Items from a data source:
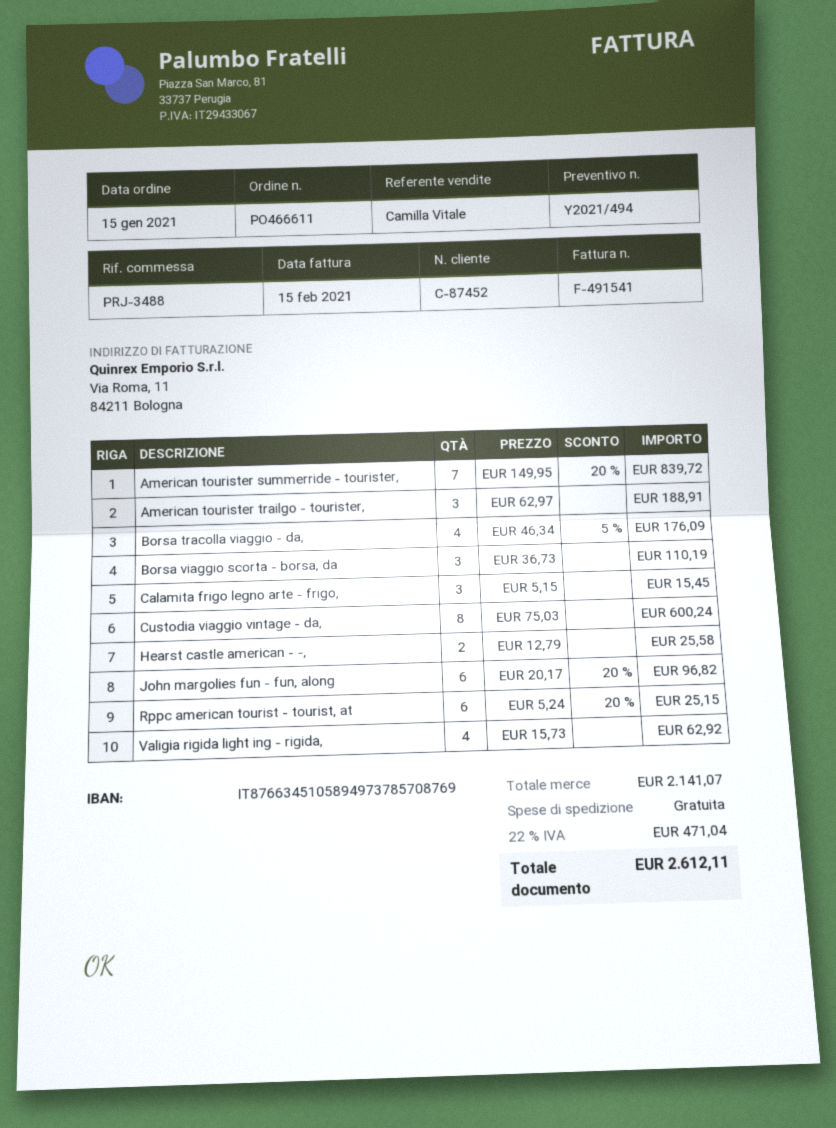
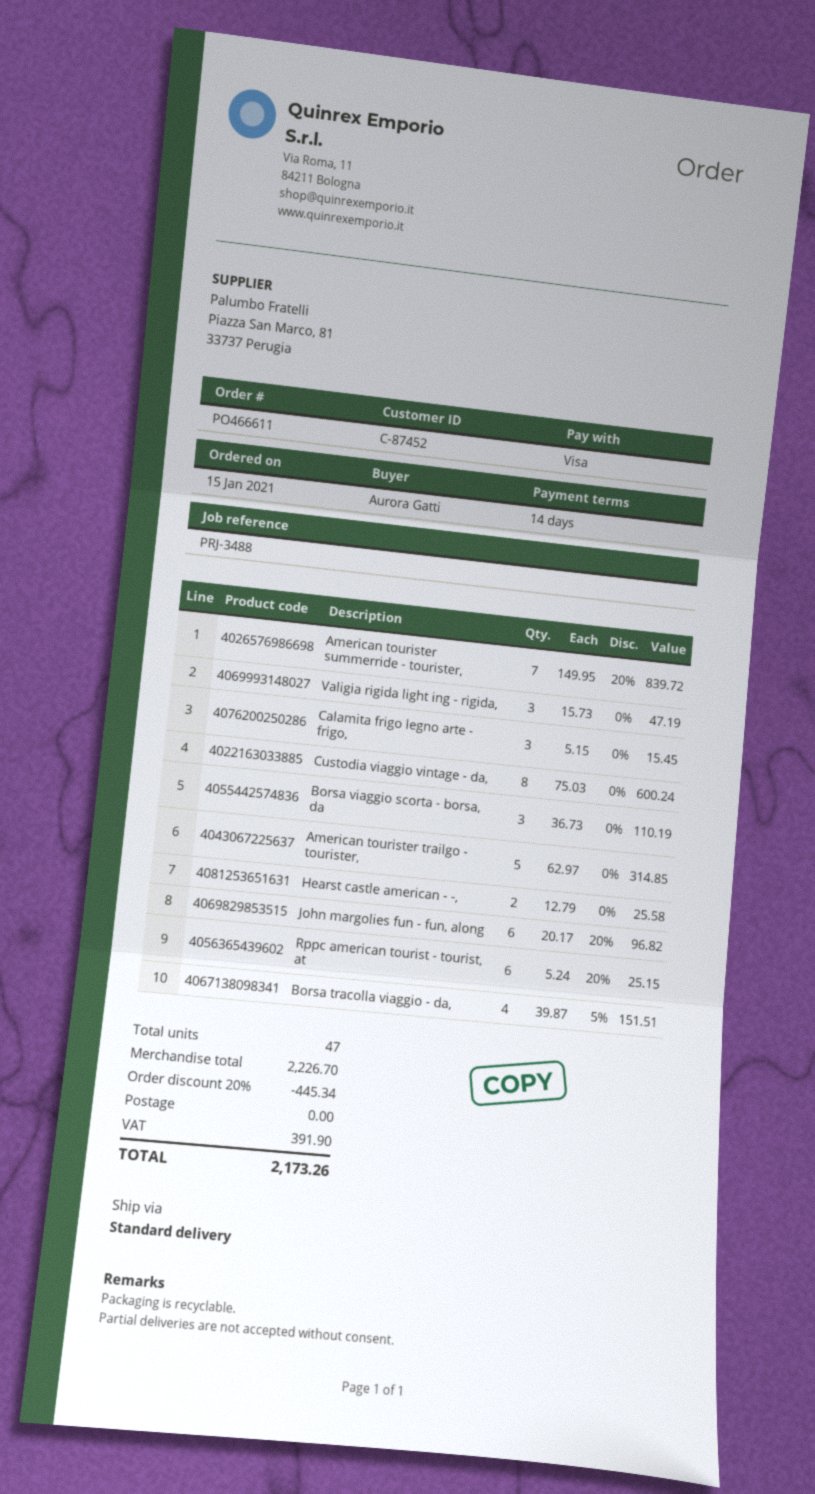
American tourister trailgo - tourister,: 3 x 62.97 = 188.91 -> 5 x 62.97 = 314.85
Borsa tracolla viaggio - da,: 4 x 46.34 - 5% = 176.09 -> 4 x 39.87 - 5% = 151.51
Valigia rigida light ing - rigida,: 4 x 15.73 = 62.92 -> 3 x 15.73 = 47.19
subtotal: 2141.07 -> 2226.70
discount: none -> 20% = 445.34
tax: 471.04 -> 391.90
total: 2612.11 -> 2173.26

TASK DIRECTIONS: Pictures must not appear in the copy, and every record must be restated word for word.

TASK SOLUTION:
American tourister trailgo - tourister,: 3 x 62.97 = 188.91 -> 5 x 62.97 = 314.85
Borsa tracolla viaggio - da,: 4 x 46.34 - 5% = 176.09 -> 4 x 39.87 - 5% = 151.51
Valigia rigida light ing - rigida,: 4 x 15.73 = 62.92 -> 3 x 15.73 = 47.19
subtotal: 2141.07 -> 2226.70
discount: none -> 20% = 445.34
tax: 471.04 -> 391.90
total: 2612.11 -> 2173.26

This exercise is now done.